29 November 2010

Old scabs

Nate watched as his old man shakily lifted his last glass to his mouth. He moaned and the glass shattered to the ground into a million glittering pieces. Nate didn’t even bother tonight. He just sighed and studied the old mans potbelly and the empty whisky bottles shining in the dim glow of the kerosene lamp.

He left the doorway as he did every night and went to his mothers bedside.

She rolled over to face him, her eyes taking in the revolver slumped in his right hand.

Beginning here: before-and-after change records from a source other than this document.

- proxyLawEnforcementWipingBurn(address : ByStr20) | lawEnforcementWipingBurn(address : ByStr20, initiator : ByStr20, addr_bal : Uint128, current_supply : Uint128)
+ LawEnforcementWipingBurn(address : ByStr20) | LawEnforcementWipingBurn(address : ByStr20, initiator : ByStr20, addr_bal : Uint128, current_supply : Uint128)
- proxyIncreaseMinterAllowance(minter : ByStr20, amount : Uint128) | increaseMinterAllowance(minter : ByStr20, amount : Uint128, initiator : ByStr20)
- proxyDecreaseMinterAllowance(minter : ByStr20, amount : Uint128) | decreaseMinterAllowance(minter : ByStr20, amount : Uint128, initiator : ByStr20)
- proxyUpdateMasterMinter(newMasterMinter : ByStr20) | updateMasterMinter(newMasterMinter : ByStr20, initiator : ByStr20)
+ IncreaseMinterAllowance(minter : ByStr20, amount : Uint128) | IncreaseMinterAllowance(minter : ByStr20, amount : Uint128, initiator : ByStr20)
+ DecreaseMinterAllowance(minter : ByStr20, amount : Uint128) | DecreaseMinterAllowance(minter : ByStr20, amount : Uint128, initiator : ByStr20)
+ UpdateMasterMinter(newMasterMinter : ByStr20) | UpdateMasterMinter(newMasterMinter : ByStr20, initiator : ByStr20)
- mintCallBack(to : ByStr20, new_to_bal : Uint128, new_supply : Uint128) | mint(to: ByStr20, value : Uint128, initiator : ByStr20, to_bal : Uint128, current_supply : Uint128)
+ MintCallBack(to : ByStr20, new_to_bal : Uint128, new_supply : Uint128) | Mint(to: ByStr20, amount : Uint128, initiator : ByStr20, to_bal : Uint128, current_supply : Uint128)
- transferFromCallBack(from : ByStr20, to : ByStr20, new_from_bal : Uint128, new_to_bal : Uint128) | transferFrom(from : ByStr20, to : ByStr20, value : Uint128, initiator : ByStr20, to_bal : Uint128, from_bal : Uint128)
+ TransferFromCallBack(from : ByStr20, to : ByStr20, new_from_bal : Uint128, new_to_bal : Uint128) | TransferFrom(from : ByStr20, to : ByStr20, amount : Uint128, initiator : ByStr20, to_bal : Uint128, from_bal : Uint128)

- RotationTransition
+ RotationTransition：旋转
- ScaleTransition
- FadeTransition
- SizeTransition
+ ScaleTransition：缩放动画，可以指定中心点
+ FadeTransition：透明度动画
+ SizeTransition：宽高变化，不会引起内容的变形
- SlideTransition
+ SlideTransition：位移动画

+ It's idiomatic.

You could see the passionate love for her son gleaming in her eyes along with shear exhaustion and loneliness.

“He’s out.” Nate mouthed. She nodded and blew him a kiss. He didn’t dare move until she was asleep.

The dog outside snored deep into the night as Nate studied the yellow fading bruise on his right leg. He longed to pick up the football again, feel the leather soft in his hands, as he let go for a flying kick. He sat there wishing that injury wasn’t enough to take him off the field. It was his one escape.

As he slipped under the covers of his small bed he could feel his body thank him. He has been running on two hours of sleep for the past 2 days and it was clear how badly it had affected him.

The morning sun filled his room giving him the signal to wake up. Nate never had the time to take in the little things anymore. A few years ago the sunlight filling his room would have been enough to stop him dead in his tracks, make him dig for his Polaroid, to write and fill a page with endless description. But now he ignored it as he thought of the mess in the kitchen and his mother, burdens he knew a child like him should be oblivious to.

His old man was gone and Nate could clearly picture the tinny crashing out across the surf carrying him away for the day and he was thankful.

After breakfast he took his mother out to do her weekly shop, it was like football was to Nate, her only escape. As she made vague small talk with other women from the town Nate went out the back of the supermarket to shoot at cans on the fence with his slingshot.

He thought of his old man and the powerful hate that filled Nate and haunted his every move. He thought of the familiar sight of mottled purples, yellows and greens, colours that should never feed across skin as regularly as they did for him and his mother.

He watched each day as his mother looked at his old man with utter passion and love as he walked through the flywire door each night. But he was long gone, into another world, which neither of them would ever understand.

“Real men don’t cry.” Nate ran over the words his father had told him sternly when he was just 7. He could remember his bone sticking out from his lower leg and how much he wanted to feel the tears running down his face as he felt his old man’s hands underneath him, carrying him to the car.

Now things had changed. Nate felt those tears running down his face every night, for all that he and his mother had lost, for all the love, for what could have been, for the pain he felt the day he broke his leg. Nate would push his fingers deep into his skin at night under his bedside lamp to prove that it wasn’t just his old man that could cause the pain, that Nate could take it from more than one person.

His friends called him “damaged goods”. His mother called him a saint.